Feds Under Fire For Horrific Animal Testing

A bipartisan group of lawmakers has lashed out at the Environmental Protection Agency (EPA) over its decision to resume animal testing. The Trump administration forced the agency to reduce testing on mammals, and to phase it out entirely by 2035. Those plans have now been canceled, and furious lawmakers, led by Rep. Lisa McClain, are demanding to know why.

“The EPA’s continued abuse of animals through unnecessary chemical testing is disgusting,” McClain said, adding that there is no medical and scientific benefit. The Michigan Rep. has written a letter to EPA Administrator Michael Regan asking for an explanation as to why the agency decided to resume animal testing and on what evidence it based that decision.

The Trump administration announced in 2019 that it would phase out testing on mammals and spend more than $4 million finding more humane ways to conduct scientific research. Then-Administrator Andrew Wheeler said computer modeling and cell testing were legitimate alternatives to animal experimentation and called for an investigation into additional options.

The animal rights groups People for the Ethical Treatment of Animals (PETA) and the Humane Society celebrated the news and announced they would work with the EPA to implement the new plans.

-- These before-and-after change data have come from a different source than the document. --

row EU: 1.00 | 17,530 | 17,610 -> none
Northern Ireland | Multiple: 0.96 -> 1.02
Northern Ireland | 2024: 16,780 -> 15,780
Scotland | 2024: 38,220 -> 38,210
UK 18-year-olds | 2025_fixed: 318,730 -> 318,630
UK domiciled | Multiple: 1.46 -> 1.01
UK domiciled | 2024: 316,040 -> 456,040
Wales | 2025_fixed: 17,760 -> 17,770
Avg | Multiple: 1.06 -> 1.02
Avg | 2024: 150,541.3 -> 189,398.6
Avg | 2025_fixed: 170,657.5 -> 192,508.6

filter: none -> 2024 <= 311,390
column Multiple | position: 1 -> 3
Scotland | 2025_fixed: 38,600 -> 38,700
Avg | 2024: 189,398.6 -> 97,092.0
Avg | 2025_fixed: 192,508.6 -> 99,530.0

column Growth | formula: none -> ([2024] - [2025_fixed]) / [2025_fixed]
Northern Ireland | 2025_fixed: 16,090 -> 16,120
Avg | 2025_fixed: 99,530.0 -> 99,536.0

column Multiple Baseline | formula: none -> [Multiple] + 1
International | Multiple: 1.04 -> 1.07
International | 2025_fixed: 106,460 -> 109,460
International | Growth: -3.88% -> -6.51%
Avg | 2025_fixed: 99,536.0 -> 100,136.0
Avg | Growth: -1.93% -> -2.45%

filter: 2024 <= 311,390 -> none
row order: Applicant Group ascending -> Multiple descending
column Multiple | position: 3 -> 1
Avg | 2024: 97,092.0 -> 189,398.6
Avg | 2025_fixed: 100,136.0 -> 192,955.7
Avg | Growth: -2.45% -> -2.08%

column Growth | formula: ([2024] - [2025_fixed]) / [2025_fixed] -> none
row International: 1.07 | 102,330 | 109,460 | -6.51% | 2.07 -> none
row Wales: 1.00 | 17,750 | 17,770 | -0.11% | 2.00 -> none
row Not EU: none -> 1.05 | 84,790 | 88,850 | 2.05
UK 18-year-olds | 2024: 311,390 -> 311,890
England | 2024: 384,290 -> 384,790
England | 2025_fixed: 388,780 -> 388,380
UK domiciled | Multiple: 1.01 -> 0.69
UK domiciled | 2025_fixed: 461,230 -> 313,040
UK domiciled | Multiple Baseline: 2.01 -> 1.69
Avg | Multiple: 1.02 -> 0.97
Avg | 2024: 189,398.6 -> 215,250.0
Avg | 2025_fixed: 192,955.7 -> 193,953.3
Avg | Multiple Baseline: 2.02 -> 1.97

Many experts believe animal testing has little scientific benefit because the species are too different to provide accurate and reliable results. Aysha Akhtar, in the National Library of Medicine, wrote in 2015 that the “unreliability and limitations of animal experimentation” are increasingly understood, but some scientists insist on continuing the practice and overcoming those limitations.

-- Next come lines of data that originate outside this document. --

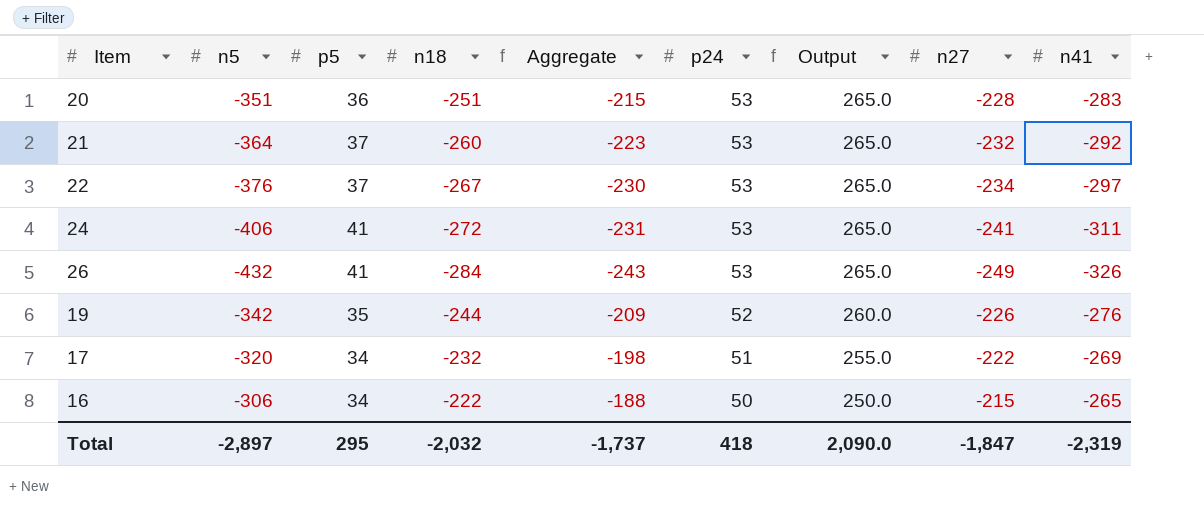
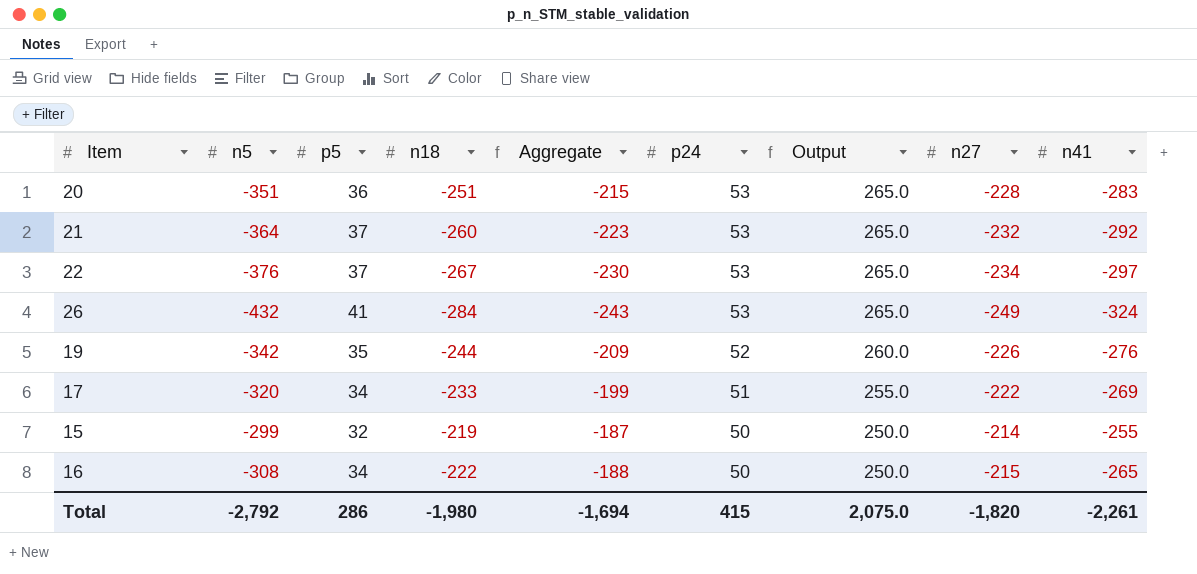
row 24: -406 | 41 | -272 | -231 | 53 | 265.0 | -241 | -311 -> none
26 | n41: -326 -> -324
17 | n18: -232 -> -233
17 | Aggregate: -198 -> -199
row 15: none -> -299 | 32 | -219 | -187 | 50 | 250.0 | -214 | -255
16 | n5: -306 -> -308
Total | n5: -2,897 -> -2,792
Total | p5: 295 -> 286
Total | n18: -2,032 -> -1,980
Total | Aggregate: -1,737 -> -1,694
Total | p24: 418 -> 415
Total | Output: 2,090.0 -> 2,075.0
Total | n27: -1,847 -> -1,820
Total | n41: -2,319 -> -2,261

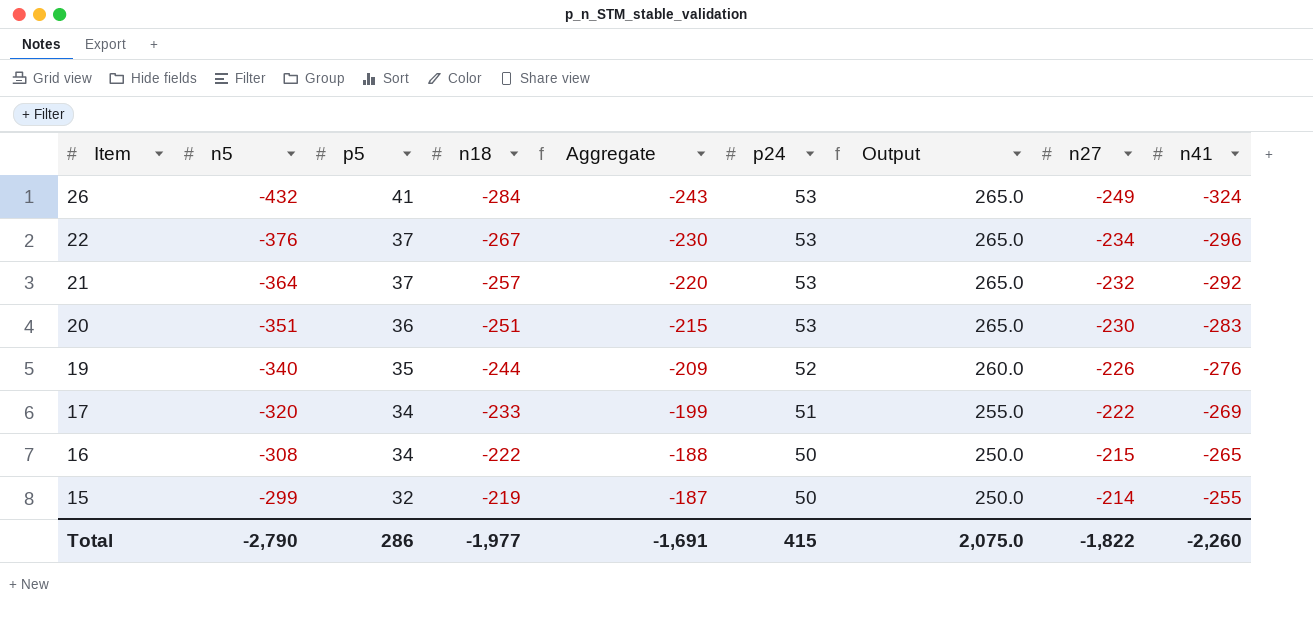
row order: p24 descending -> Item descending
22 | n41: -297 -> -296
21 | n18: -260 -> -257
21 | Aggregate: -223 -> -220
20 | n27: -228 -> -230
19 | n5: -342 -> -340
Total | n5: -2,792 -> -2,790
Total | n18: -1,980 -> -1,977
Total | Aggregate: -1,694 -> -1,691
Total | n27: -1,820 -> -1,822
Total | n41: -2,261 -> -2,260

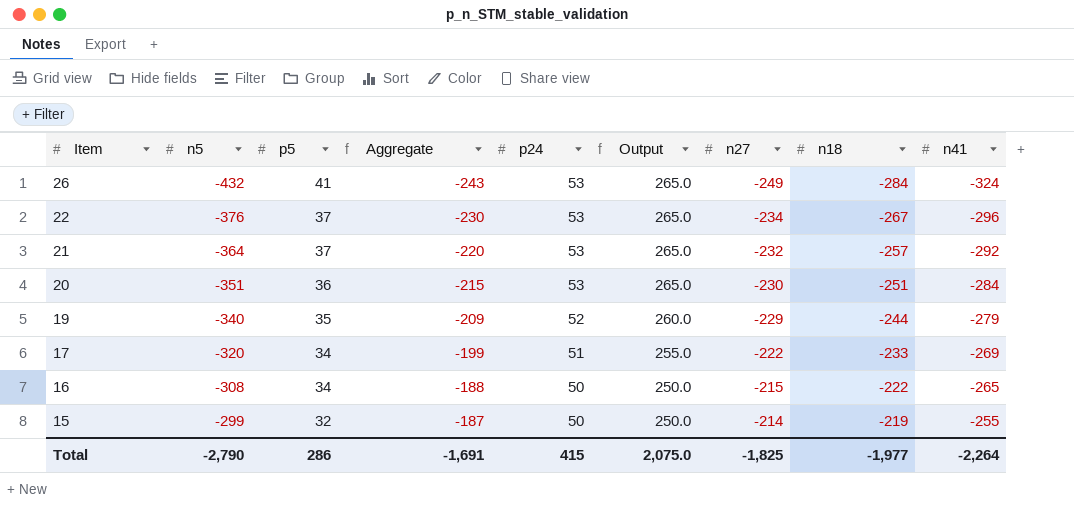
column n18 | position: 4 -> 8
20 | n41: -283 -> -284
19 | n27: -226 -> -229
19 | n41: -276 -> -279
Total | n27: -1,822 -> -1,825
Total | n41: -2,260 -> -2,264

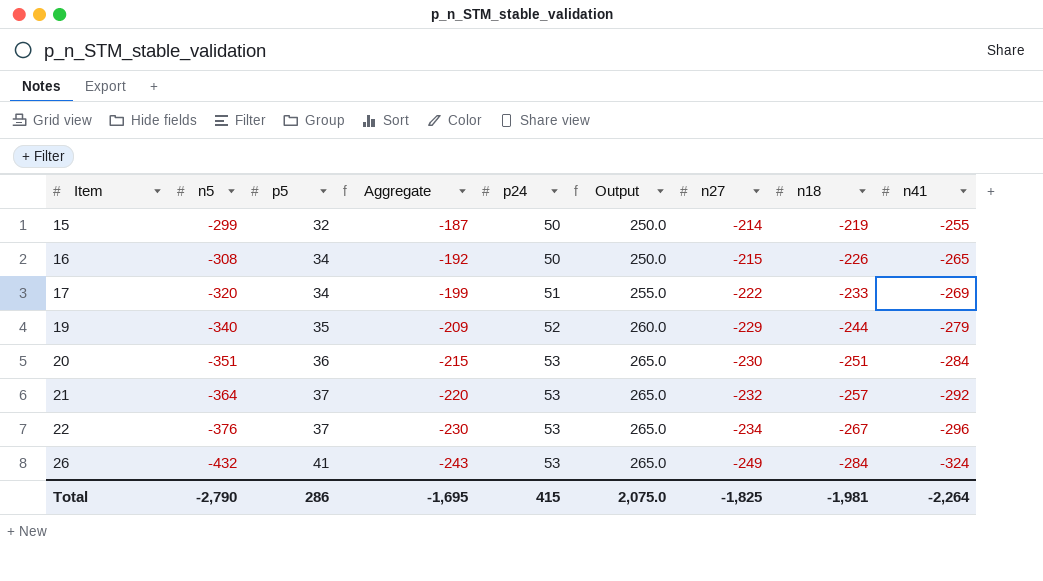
row order: Item descending -> Item ascending
16 | Aggregate: -188 -> -192
16 | n18: -222 -> -226
Total | Aggregate: -1,691 -> -1,695
Total | n18: -1,977 -> -1,981

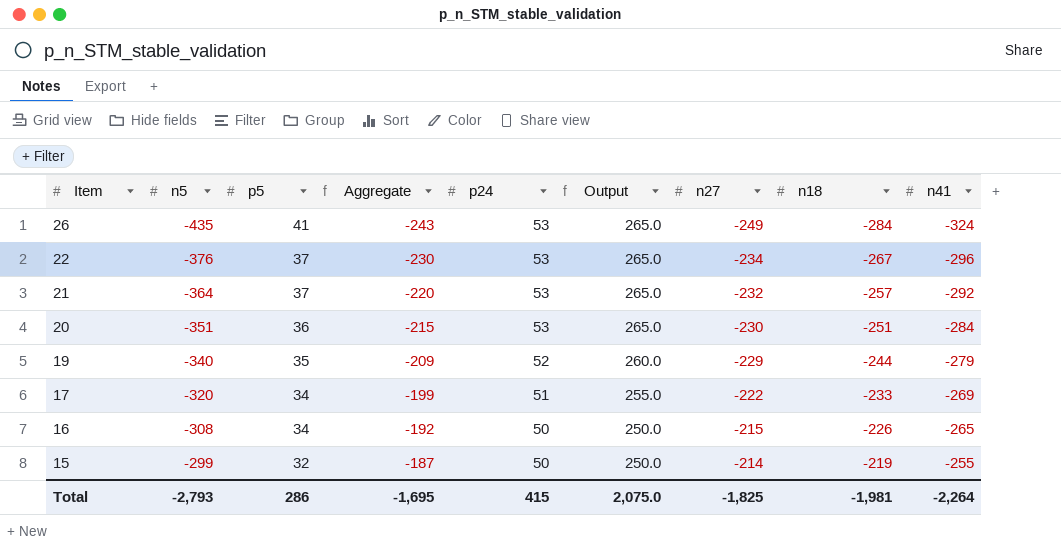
row order: Item ascending -> Item descending
26 | n5: -432 -> -435
Total | n5: -2,790 -> -2,793

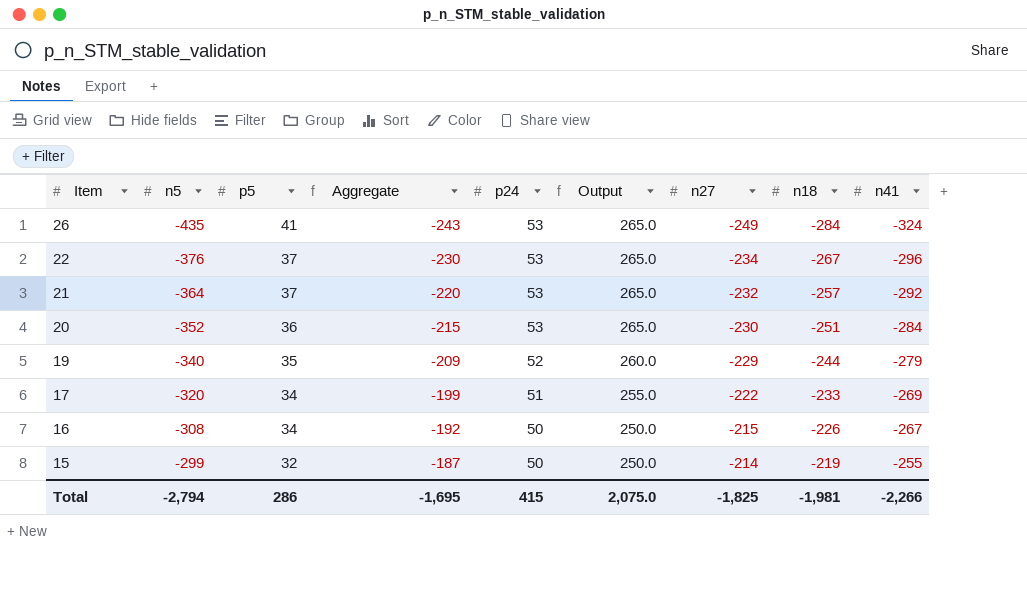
20 | n5: -351 -> -352
16 | n41: -265 -> -267
Total | n5: -2,793 -> -2,794
Total | n41: -2,264 -> -2,266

Meanwhile, the EPA insists that reversing the Trump administration’s commitment is based on solid science. It said the agency relies on thousands of animals each year to assess the dangers of pesticides, drinking water chemicals, and to conduct additional toxicity studies. Some accused Mr. Wheeler of bowing to the chemical industry, which views animal testing as expensive and time-consuming, but Wheeler said his motivation was the protection of animals from unnecessary suffering.